[lbo-talk] Congress risks becoming irrelevant

Sean Johnson Andrews inciteinsight at hotmail.com
Wed Feb 8 03:11:44 PST 2006


[looks like congressional oversight already is irrelevant--not that it's a big news flash or anything, just making another tick mark on that side of my chart.]


> Once it learns to ignore Pat Leahy and company, Congress should realize
> the function of the NSA's surveillance. As Attorney General Alberto
> Gonzales put it yesterday: "It is the modern equivalent to a scout team
> sent ahead to do reconnaissance or a series of radar outposts designed to
> detect enemy movements," he explained. "As with all wartime operations,
> speed, agility, and secrecy are essential to its success."

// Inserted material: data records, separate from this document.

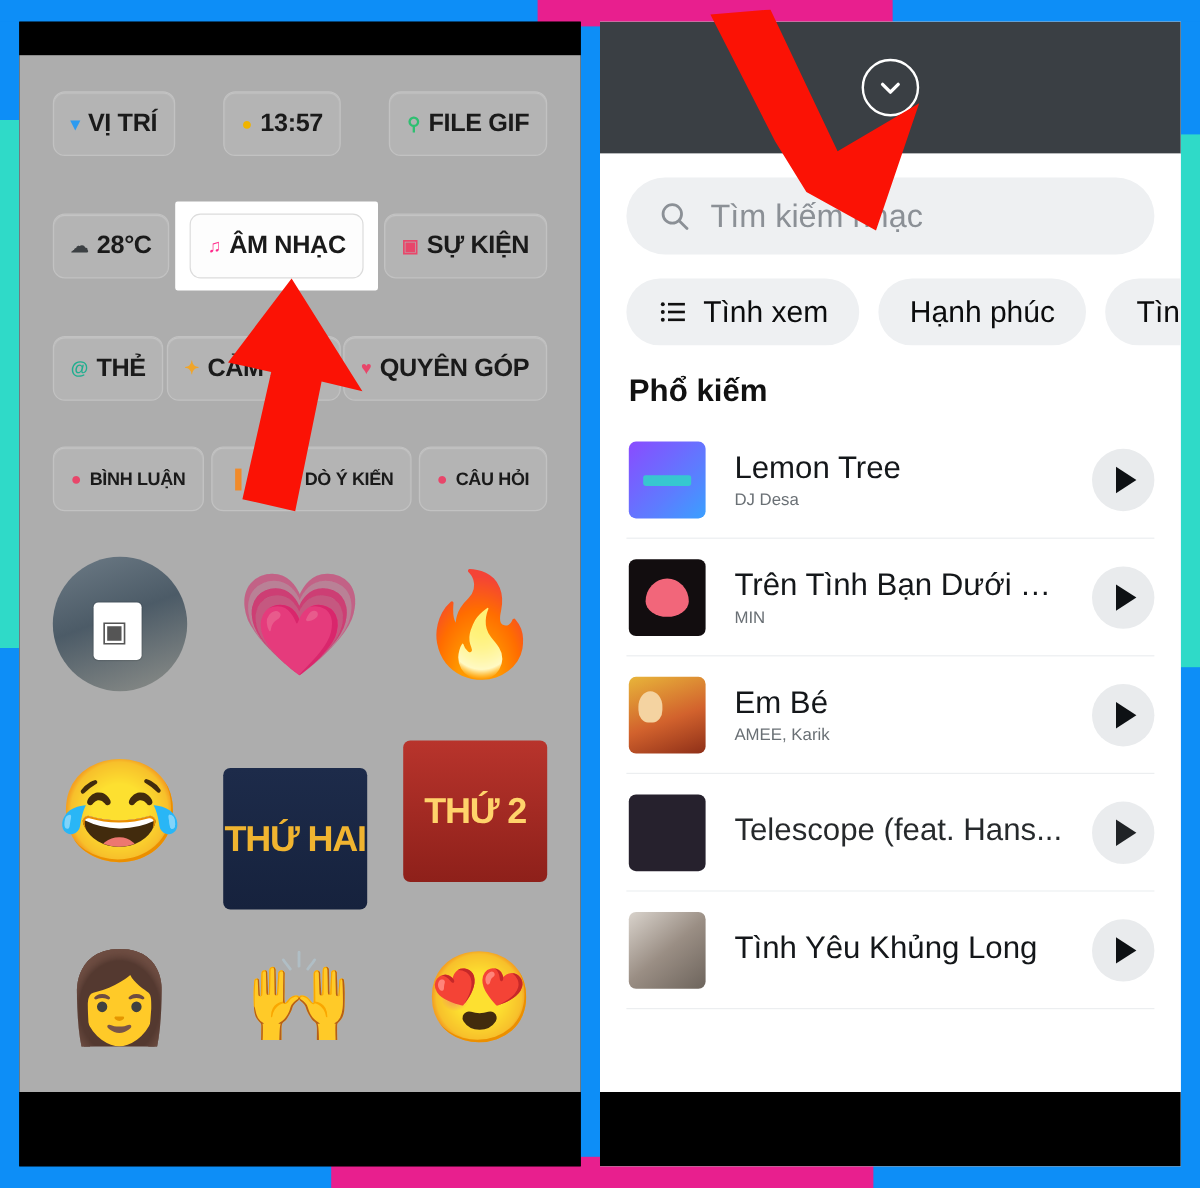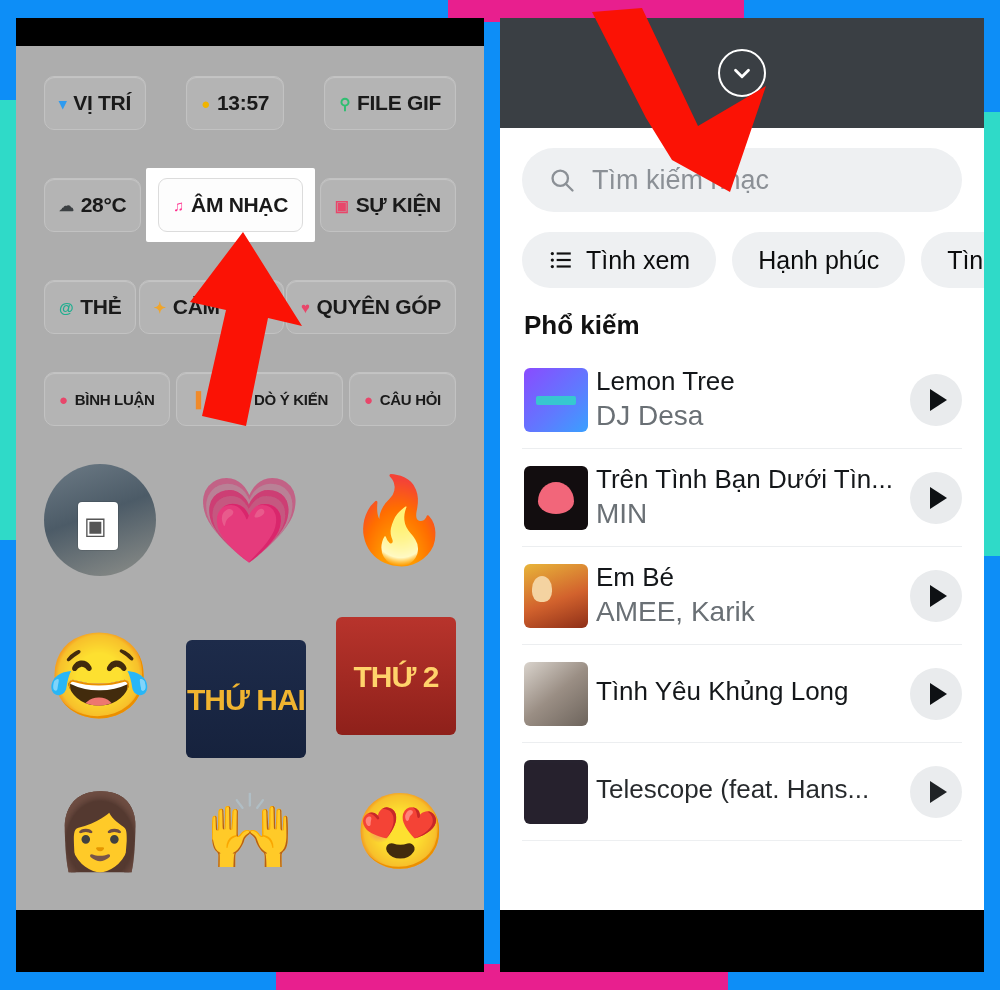"Lemon Tree" .song-row { gap: 8px -> 24px }
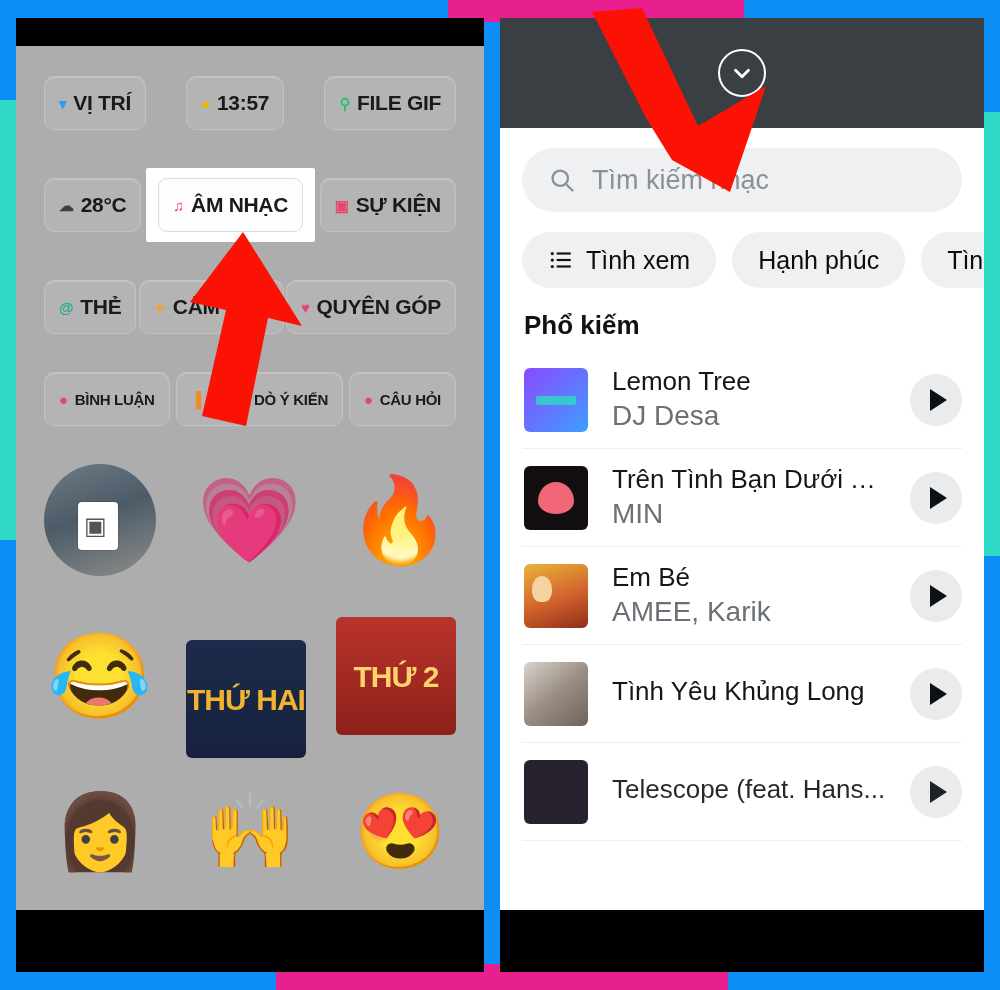"DJ Desa" .song-artist { font-size: 28px -> 14px }
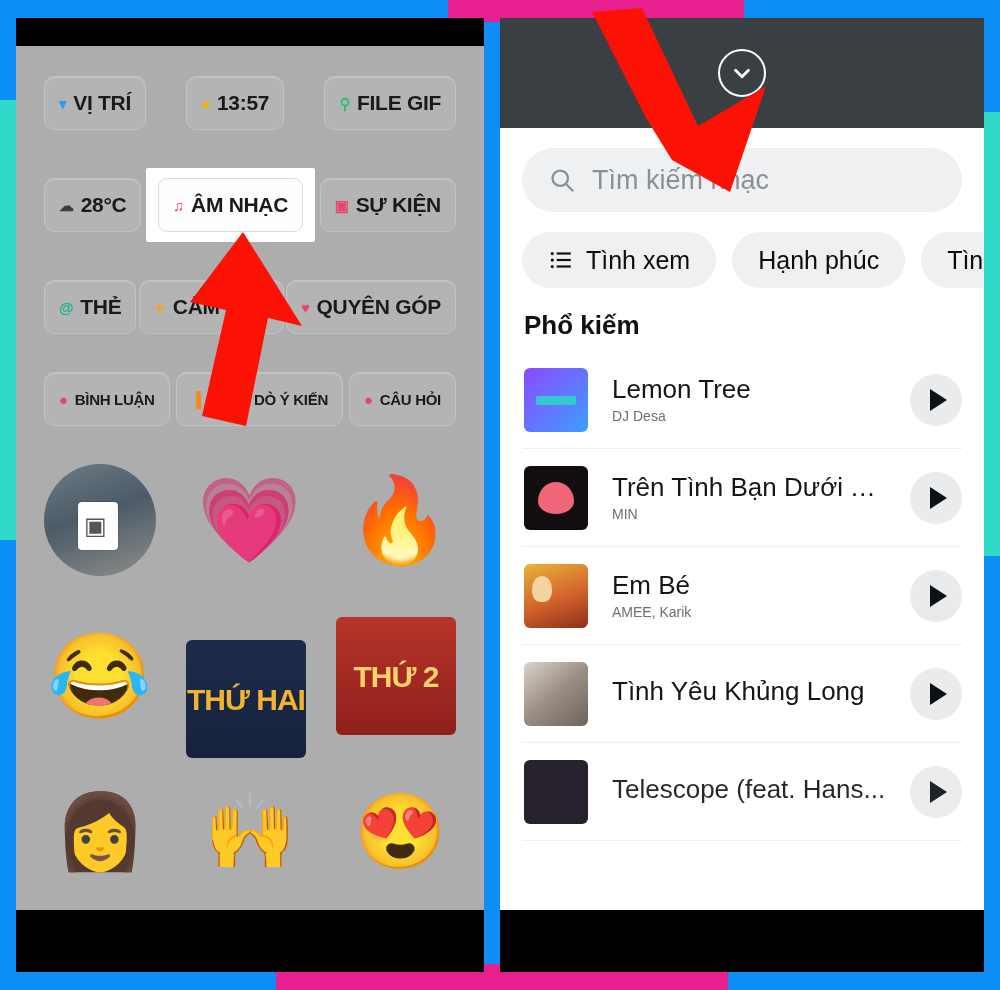"Tình Yêu Khủng Long" div.song-row { order: before "Telescope (feat. Hans..." -> after "Telescope (feat. Hans..." }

[In reading this, I was reminded of this, featured in a post yesterday: from http://www.nytimes.com/2006/02/06/politics/05cnd-nsa.html]

"When Mr. Feingold pushed to have Mr. Gonzales sworn in, Mr. Specter called for a vote. The committee voted, 10 to 8, along party lines not to have Mr. Gonzales sworn in.

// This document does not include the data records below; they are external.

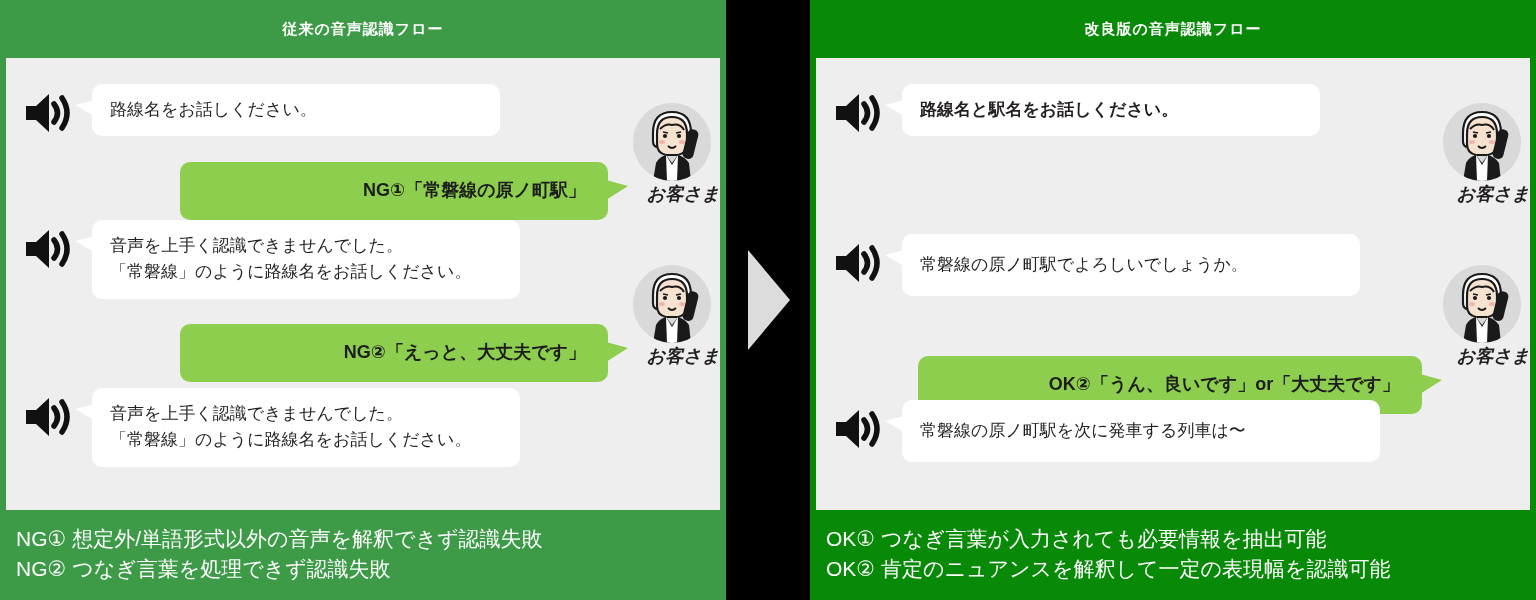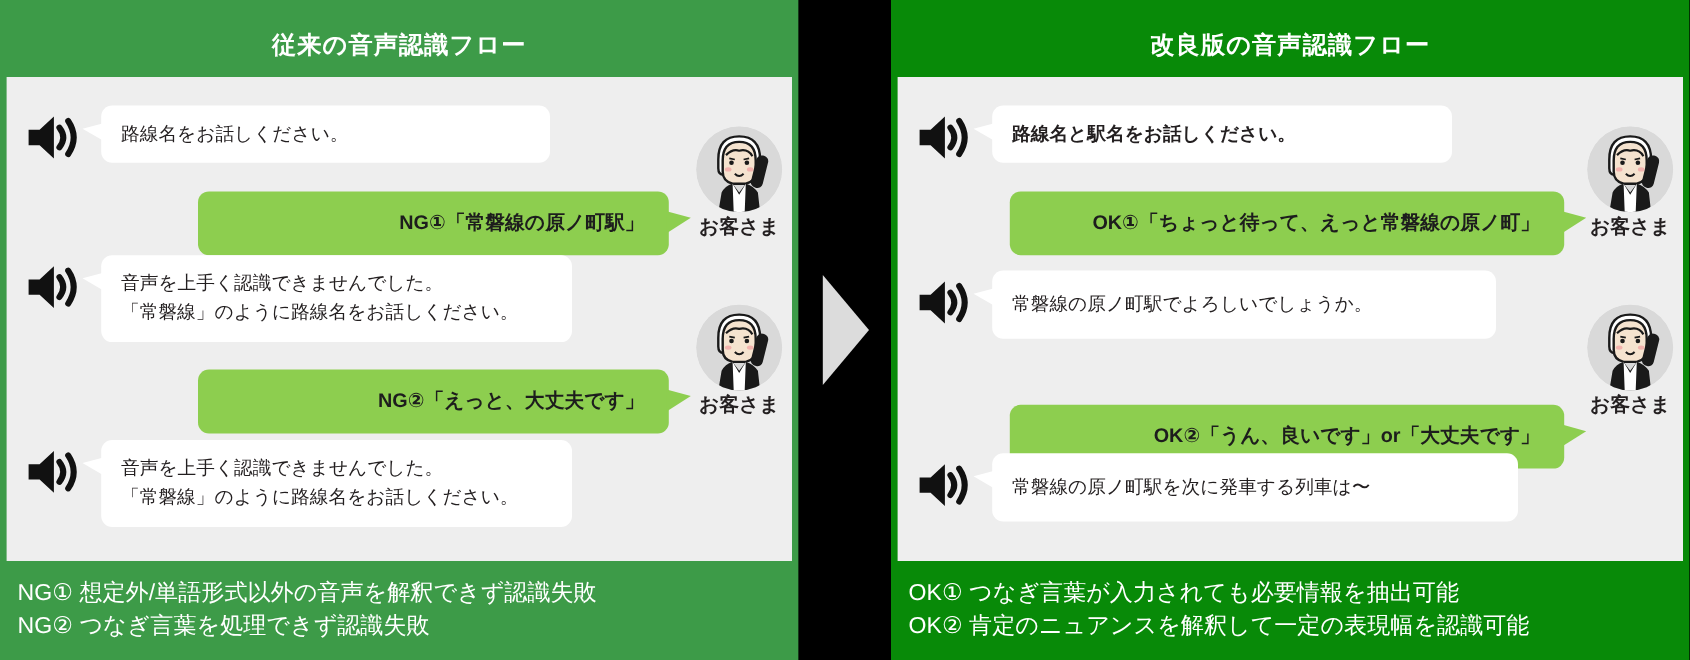"従来の音声認識フロー" .panel-header { font-size: 22px -> 15px; margin-top: 12px -> none }
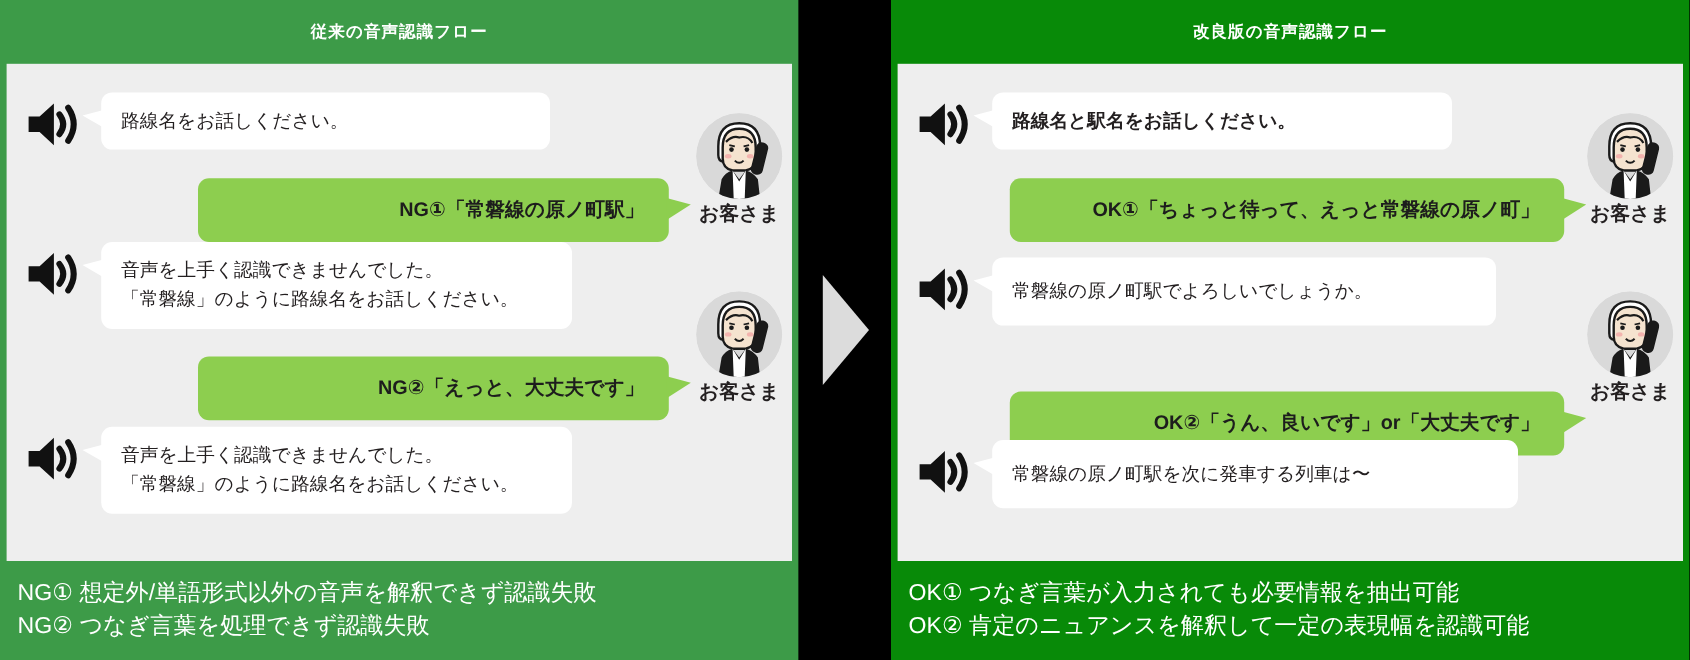"お客さま" .avatar-block { font-style: none -> italic; text-align: center -> right }
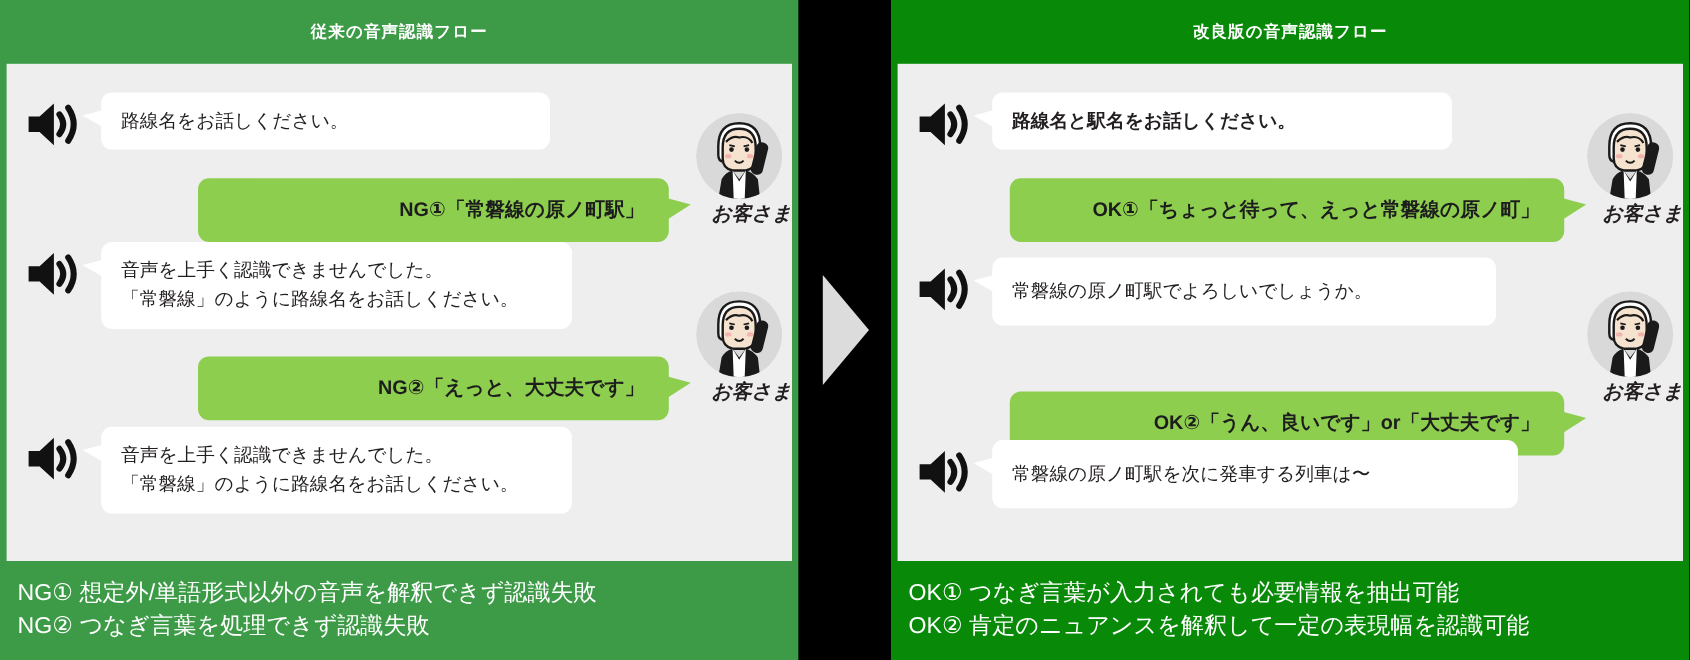"OK①「ちょっと待って、えっと常磐線の原ノ町」" div.row { html: <div> <div> <span>OK①「ちょっと待って、えっと常磐線の原ノ町」</span> </div> </div> -> none }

Mr. Feingold was clearly angry when his turn came to question Mr. Gonzales. "You wanted this committee and the American people to think that this kind of program wasn't going on," he said. "But it was."

Not so, Mr. Gonzales insisted. Last year, he said, Mr. Feingold asked him whether he thought the president could authorize eavesdropping "in violation of the law," and that the question was therefore hypothetical.

"I was telling the truth then," the attorney general said. "I'm telling the truth now."